Worm Breeder's Gazette 15(3): 19 (June 1, 1998)
These abstracts should not be cited in bibliographies. Material contained herein should be treated as personal communication and should be cited as such only with the consent of the author.
University of Wisconsin, 425 Henry Mall Rm. 5350, Madison, WI 53706
The redistribution of mitochondria in the period following fertilization through the first cell division was followed in the early embryos of two related nematodes, Caenorhabditis elegans and Acrobeloides sp. PS1146, using a combination of vital staining with a mitochondrial-specific dye Rhodamine 6G, and confocal laser-scanning microscopy. In C. elegans embryos mitochondria are part of the same bulk flow directed toward the sperm pronucleus that has been implicated in generating the initial A-P axis asymmetry (Strome, S. And Wood, W.B. Cell 35, 15-25 (1983); Hird, S.N. And White, J.G. J. Cell Biology 121, 1343 1355 (1993)). Concomitant with these flows, during the period of cytoplasmic rearrangement known as !pseudocleavage!, most of the cortical mitochondria are found only in the posterior, and following the first cell division the posterior blastomere P1 inherits roughly twenty per cent more mitochondria than its anterior sister AB. This redistribution does not require the presence of either an anterior actin cap or a pseudocleavage since the same pattern was observed in nop-1 mutant embryos in which these structures are missing. In contrast, in Acrobeloides sp. PS1146 embryos the sperm pronucleus does not direct any cytoplasmic rearrangements, and the P-granules are segregated differently. During pronuclear migration they do not become asymmetrically distributed.

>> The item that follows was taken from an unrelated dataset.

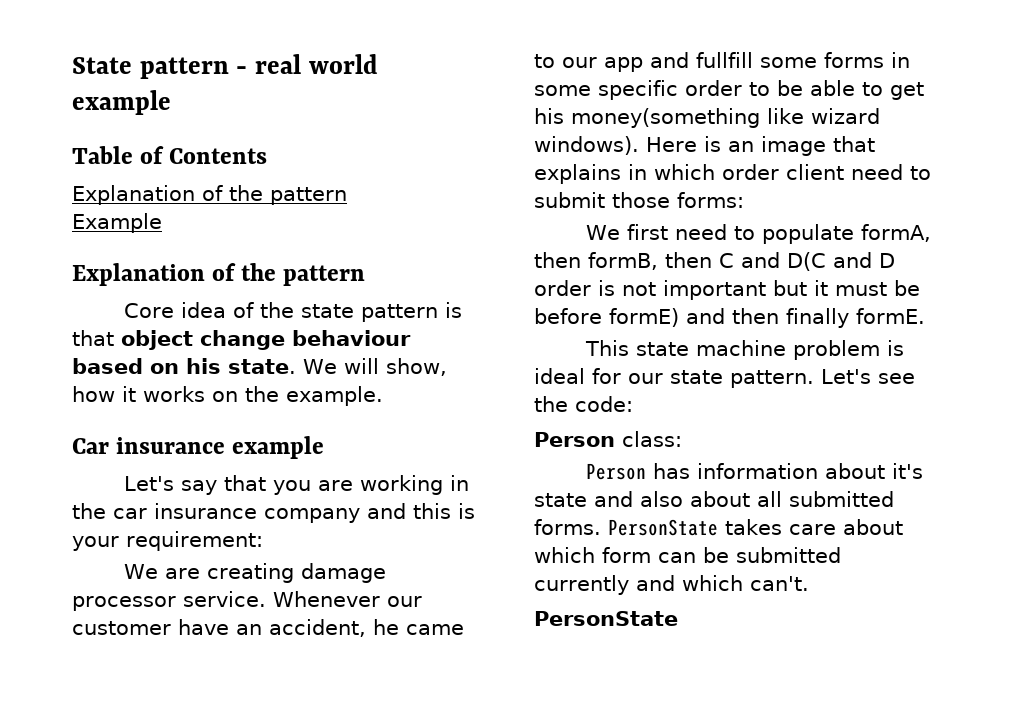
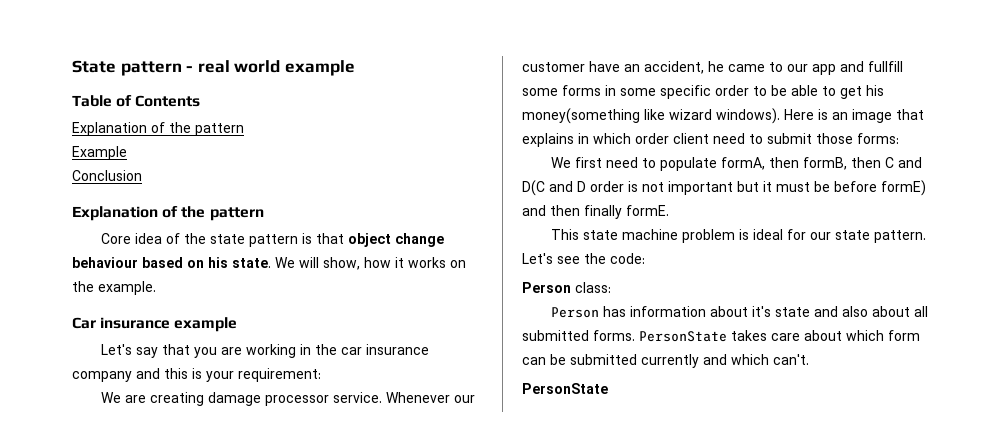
(162, 223) none -> [72,170,142,181] // Conclusion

Most are on the surface of the pronuclei, and the rest are loosely distributed throughout the cytoplasm. During metaphase most of the P-granules are situated around the chromosomes, and by anaphase they redistribute primarily around one of the two microtubule asters (Goldstein, B. et al., Current Biology 8(5): 303. 1998 Feb 26). We found that during pronuclear migration the mitochondria are either around the pronuclei or distributed throughout the cytoplasm, and following the formation of the first spindle they are seen to translocate in radial paths toward the aster centers. This probably indicates transport along astral microtubules mediated by minus-end directed motors. Comparing the two species studied we find that the pattern of redistribution of mitochondria correlates closely with that of the P-granules.